The 2015 CILIP Conference was an informative and inspiring two days that provided much food for thought and showcased the great work that is being carried out across many different sectors. I was very fortunate to be able to attend through a sponsored place from the Information Services Group.
The varied programme covered four themes: information management; information literacy and digital inclusion; demonstrating value and digital futures and technology. I attended mostly information management sessions, as I felt that these were most relevant to my role in knowledge management at Healthcare Improvement Scotland.
Diverse keynote speakers
The conference’s diverse keynote speakers covered a range of issues in library and information work.
- David Lankes reflected on the challenges facing public libraries and how to address these through his Action Plan for World Domination through Librarianship. He stressed the need for librarians to address their anxieties around competing with Google, Apple and Amazon (we are not!), control the narrative around libraries and move from the negative narrative of crisis to positive messages, get invited into communities by being present at their events, and to ensure that the work that they do adds value.
Author and blogger Cory Doctorow gave a very interesting talk on digital rights management from an artist’s perspective. He argued that DRM is a bad deal for both creators and audiences alike, and that artists should oppose surveillance and censorship.
IFLA’s Stuart Hamilton discussed the contribution that information and libraries can make to UN sustainable goals. He stressed that information is fundamental to development, promotes better decision-making, helps people exercise their rights and promotes accountability, He observed that libraries are powerful partners to deliver services to help people access information to support local development, as they are locally based, publicly funded and sustainable, staffed by professionals and trusted by communities they serve.
I was particularly touched by the work of Bibliothèques Sans Frontières, who produce and distribute the Ideas Box, a portable media centre for refugee and vulnerable populations. Director Barbara Schack observed that humanitarian assistance tends to focus on basic needs for food and shelter, but that Bibliothèques Sans Frontières aims to create spaces where people can be human beings again, which address their educational and cultural needs and allow them to look beyond survival.

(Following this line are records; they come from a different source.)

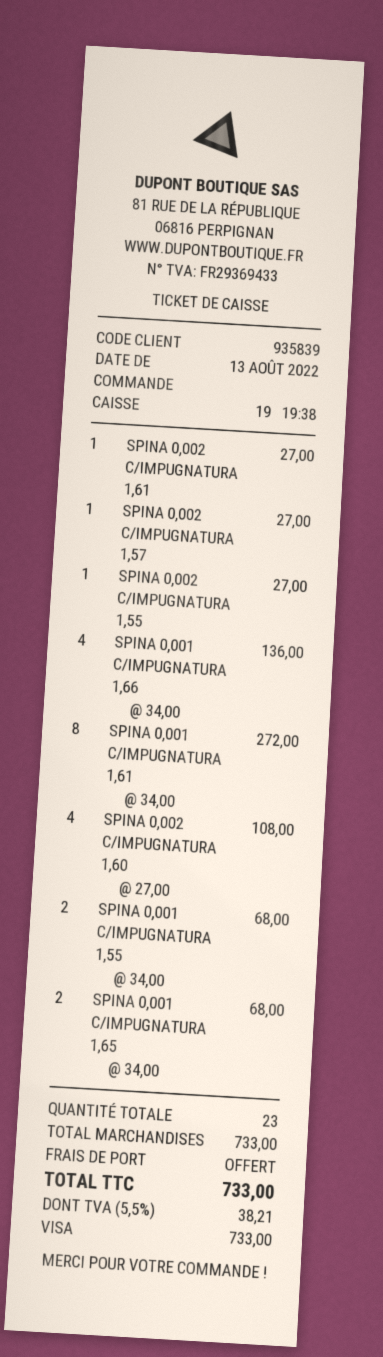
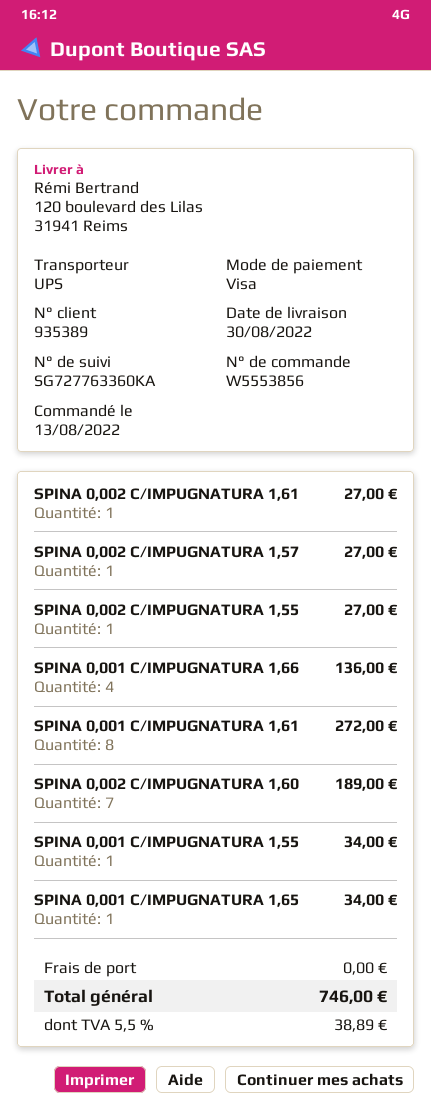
customer number: 935839 -> 935389
SPINA 0,002 C/IMPUGNATURA 1,60: 4 for 108.00 -> 7 for 189.00
SPINA 0,001 C/IMPUGNATURA 1,55: 2 for 68.00 -> 1 for 34.00
SPINA 0,001 C/IMPUGNATURA 1,65: 2 for 68.00 -> 1 for 34.00
tax: 5.5% = 38.21 -> 5.5% = 38.89
total: 733.00 -> 746.00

Liberty’s Shami Chakrabarti gave a very compelling account of Human Rights Act abuses in 2015. She highlighted challenges to privacy and made the case for proportionate, targeted surveillance, rather than blanket surveillance of the whole population.
Joseph O’Leary gave an interesting overview of Full Fact, who meticulously fact-checked claims made by politicians during the 2015 general election. The organization aims to present facts to allow people to make informed decisions and to prevent spread of unsubstantiated information. Their experience demonstrated that it is possible to fact-check an election impartially, and on a massive scale, and it was interesting to find out how they take masses of information and produce an output that people find valuable and useful.

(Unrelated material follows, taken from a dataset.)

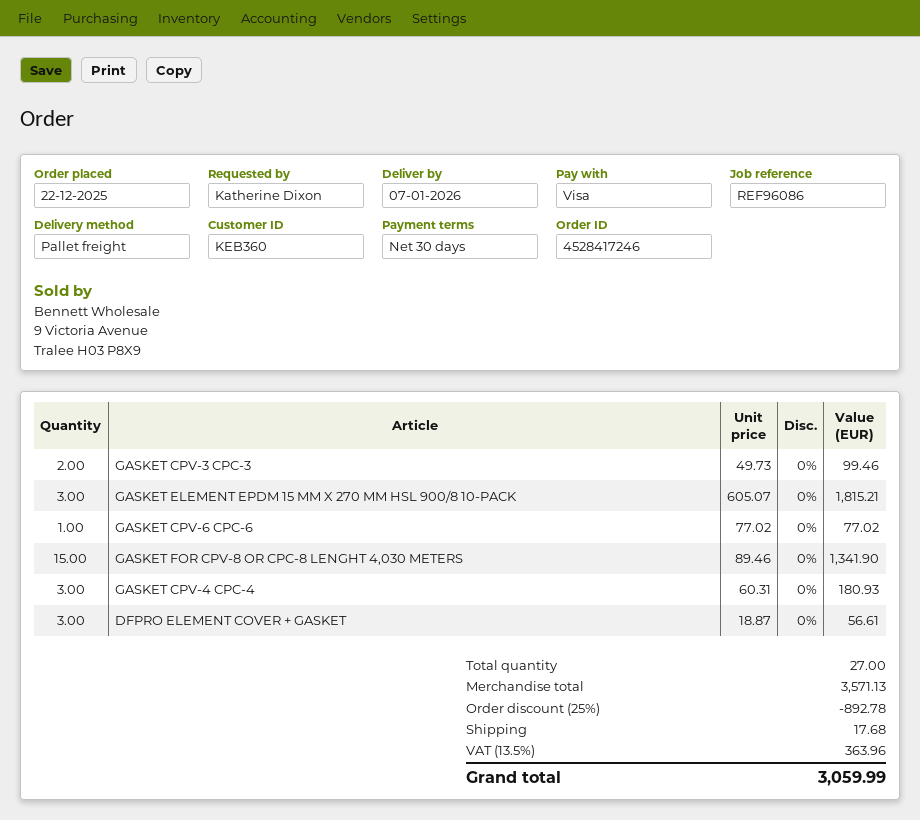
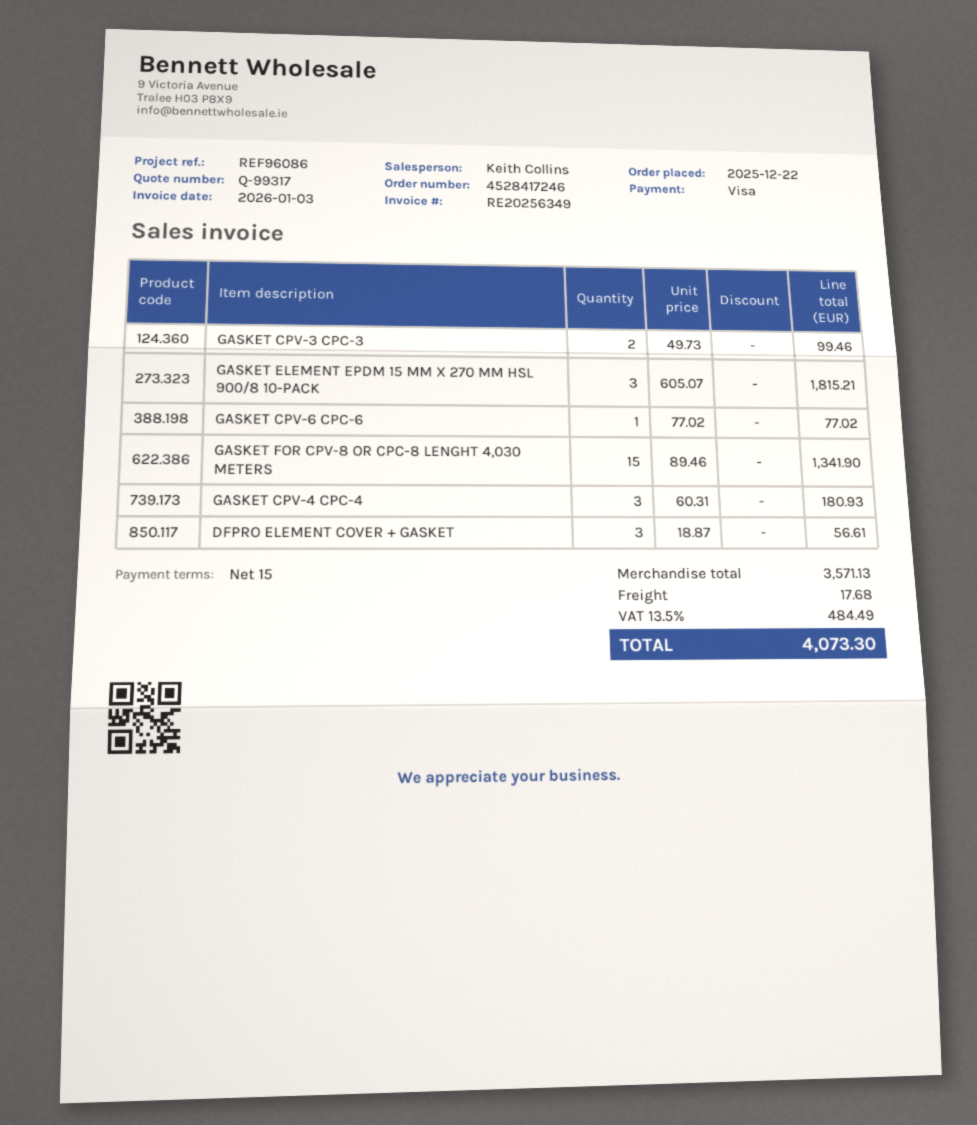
payment terms: 30 days -> 15 days
discount: 25% = 892.78 -> none
tax: 13.5% = 363.96 -> 13.5% = 484.49
total: 3059.99 -> 4073.30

I have always considered that prison libraries play an important role in rehabilitation, and Erwin James’ account of his time in prison and the book that changed his life clearly demonstrated the potential for books and prison libraries to help convicted criminals to turn their lives around.
Focusing on personal interests for professional development
The break out sessions offered a great opportunity to focus on my own professional interests.
Sandra Ward gave a very interesting account of the development of information management and increasing information management challenges. She questioned whether organisations recognised the importance of information management and argued that they were wasting a lot of money through search inefficiency.
I particularly enjoyed hearing from Stephen Latham on knowledge management activities in government. It was interesting learning about efforts to develop knowledge and information management skills in government and provide interesting and rewarding careers in knowledge and information management in the civil service.
Christie Wiley offered advice on approaches to valuing an academic library, and I really enjoyed Suzanne Wilson’s presentation, which explained how an outcomes chain was used to demonstrate the impact of a clinical enquiry and response service. This service summarises evidence in short digests to support clinicians in decision making. The outcomes chain is a very useful tool for considering what success looks like at different stages of a piece of work, and identifying the areas over which you have direct control, direct influence and indirect influence.
I’m particularly interested in how social media and online tools can be used to collect and present information in engaging formats, so I found Stephen Dale’s session on content curation really interesting. He covered a lot of tools in a short session, some of which I had used before and liked, and others with which I was unfamiliar, which I’m sure will come in useful in my work in the future.
The social side…
The conference also offered numerous opportunities for socialising and networking, with an interesting Fringe programme that offered more informal activities. I particularly enjoyed the Ideas Box workshop, in which we explored how the Ideas Box could be used in different contexts in the UK.
The Museum of Liverpool provided a fantastic setting for the drinks reception, and allowed me to fulfil an ambition I’d always had to look round a museum after closing time!
Rounding things off
Jan Parry’s presidential address rounded off the two days with advice on how librarians can make more of an impact. She recommended that librarians should assess whether their job descriptions reflect the work that they do, invite senior staff in to see their service, ensure that they are business-ready and review their services to assess whether they are fit for purpose.
The two days were action-packed, and I thoroughly enjoyed them. The event helped to broaden my understanding of work and challenges in different sectors, and I have come away with lots of ideas that I can apply in my day-to-day work.